*** Data for processing ***
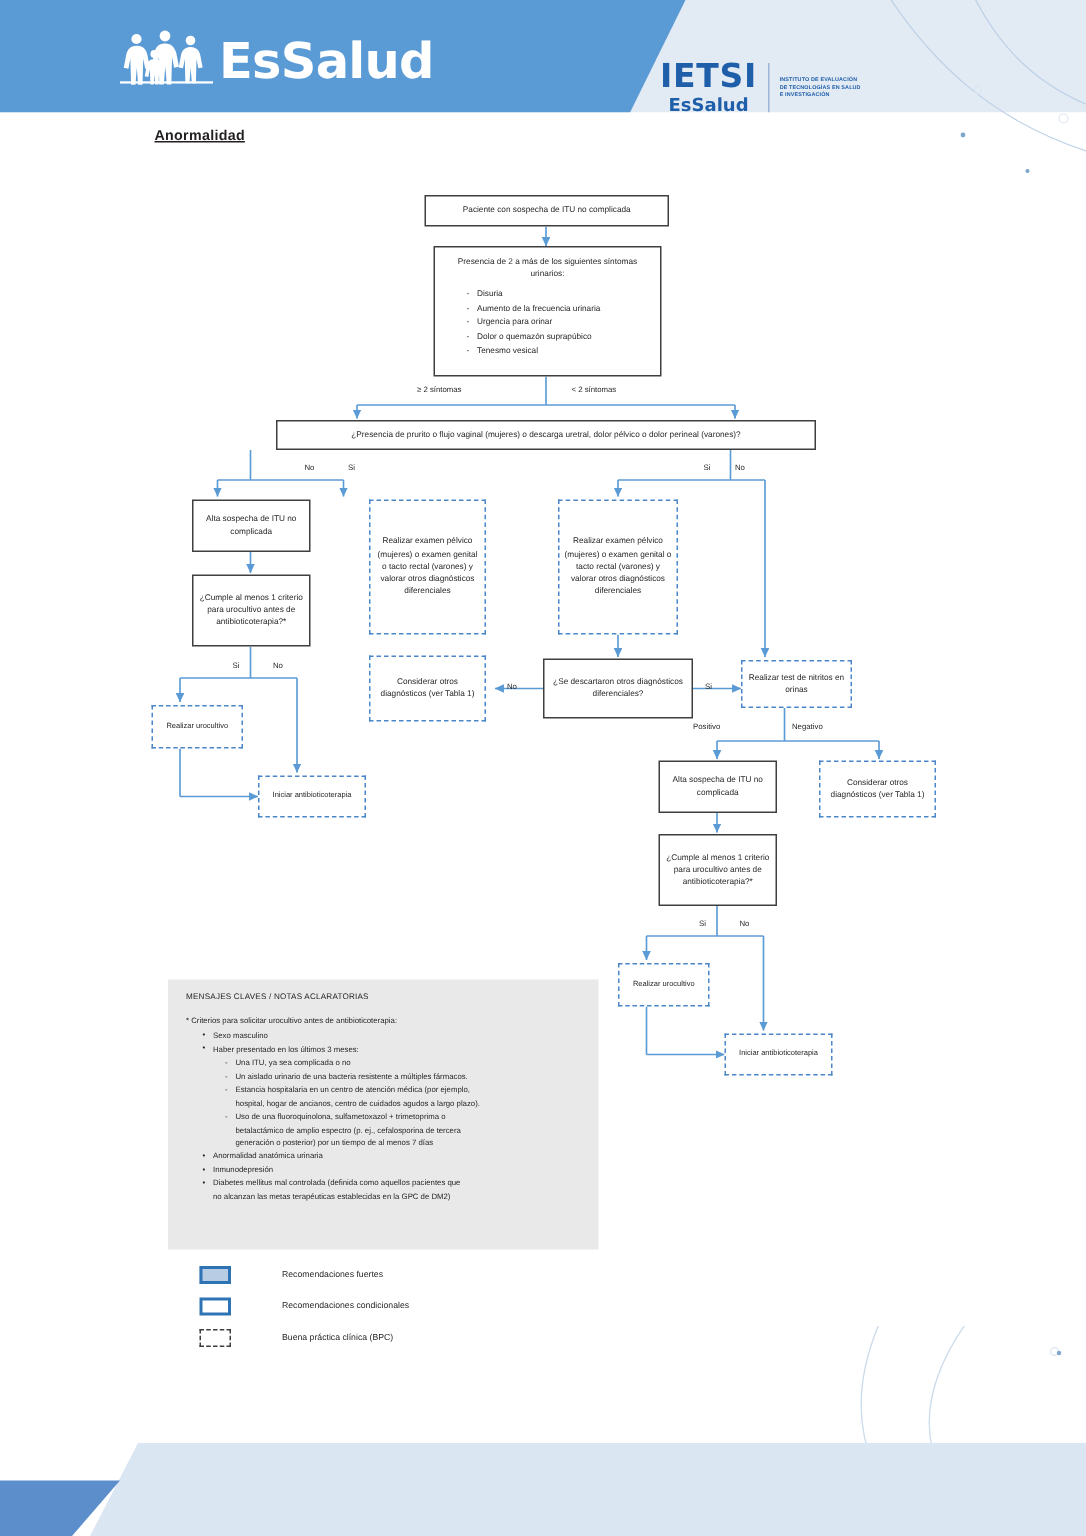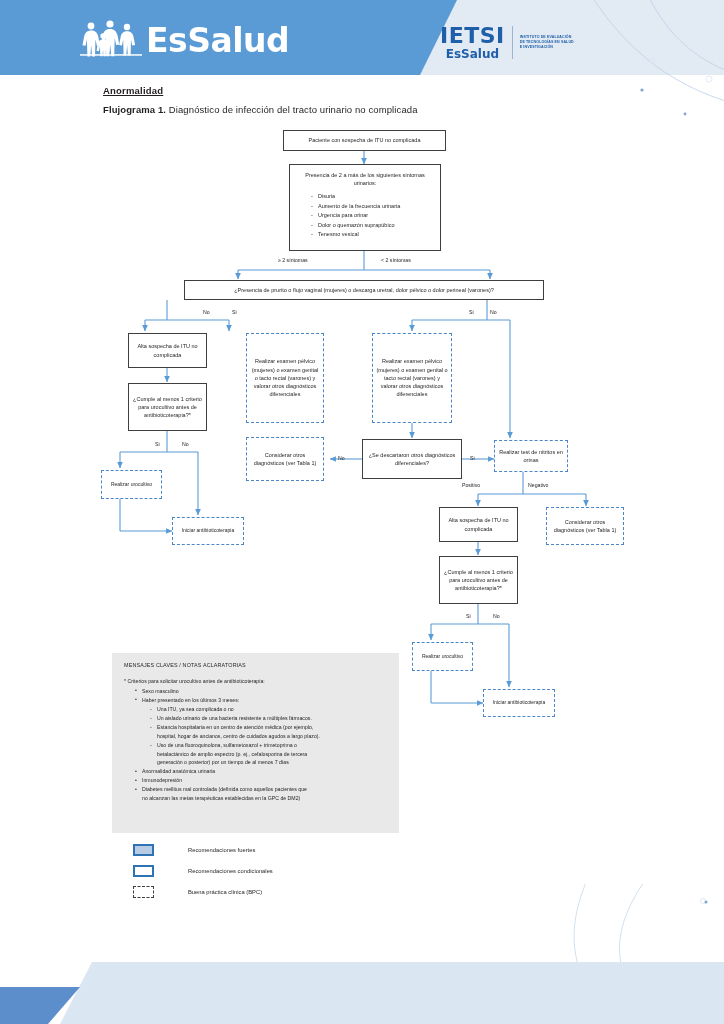--- a/index.html
+++ b/index.html
@@ -21,7 +21,7 @@
   .ess-word{font-family:"DejaVu Sans",sans-serif;font-size:33px;font-weight:700;color:#fff;letter-spacing:-0.5px;line-height:1;}
   .fam{width:66px;height:37px;}
 
-  .ietsi{position:absolute;left:440px;top:26px;display:flex;align-items:center;gap:7px;}
+  .ietsi{position:absolute;left:440px;top:42px;display:flex;align-items:center;gap:7px;}
   .ietsi-left{text-align:center;}
   .ietsi-main{font-family:"DejaVu Sans",sans-serif;font-size:22px;font-weight:700;color:#1f5fa9;line-height:0.95;letter-spacing:0.5px;}
   .ietsi-sub{font-family:"DejaVu Sans",sans-serif;font-size:12px;font-weight:700;color:#1f5fa9;line-height:1;margin-top:1px;}

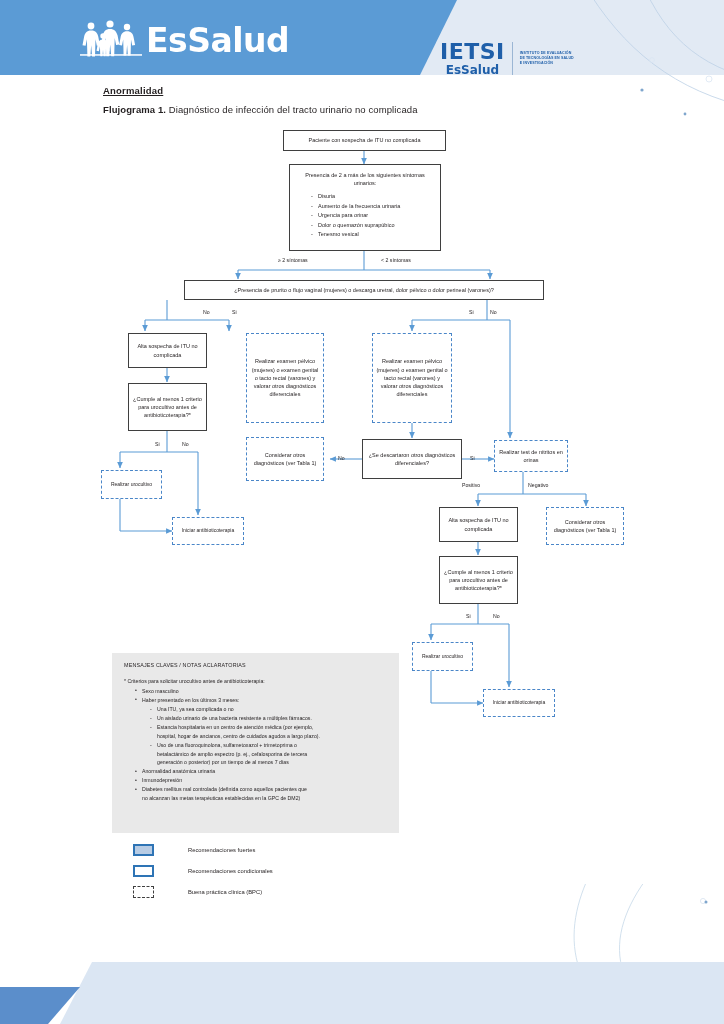--- a/index.html
+++ b/index.html
@@ -125,7 +125,6 @@
   </svg>
 
   <div class="t1">Anormalidad</div>
-  <div class="t2"><b>Flujograma 1.</b><span> Diagnóstico de infección del tracto urinario no complicada</span></div>
 
   <div class="flow">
*** End of Data for processing ***
→ Work order: Looking through the entries, count the lines that hold the word "position" and state that count alone.

→ Result of this task: 2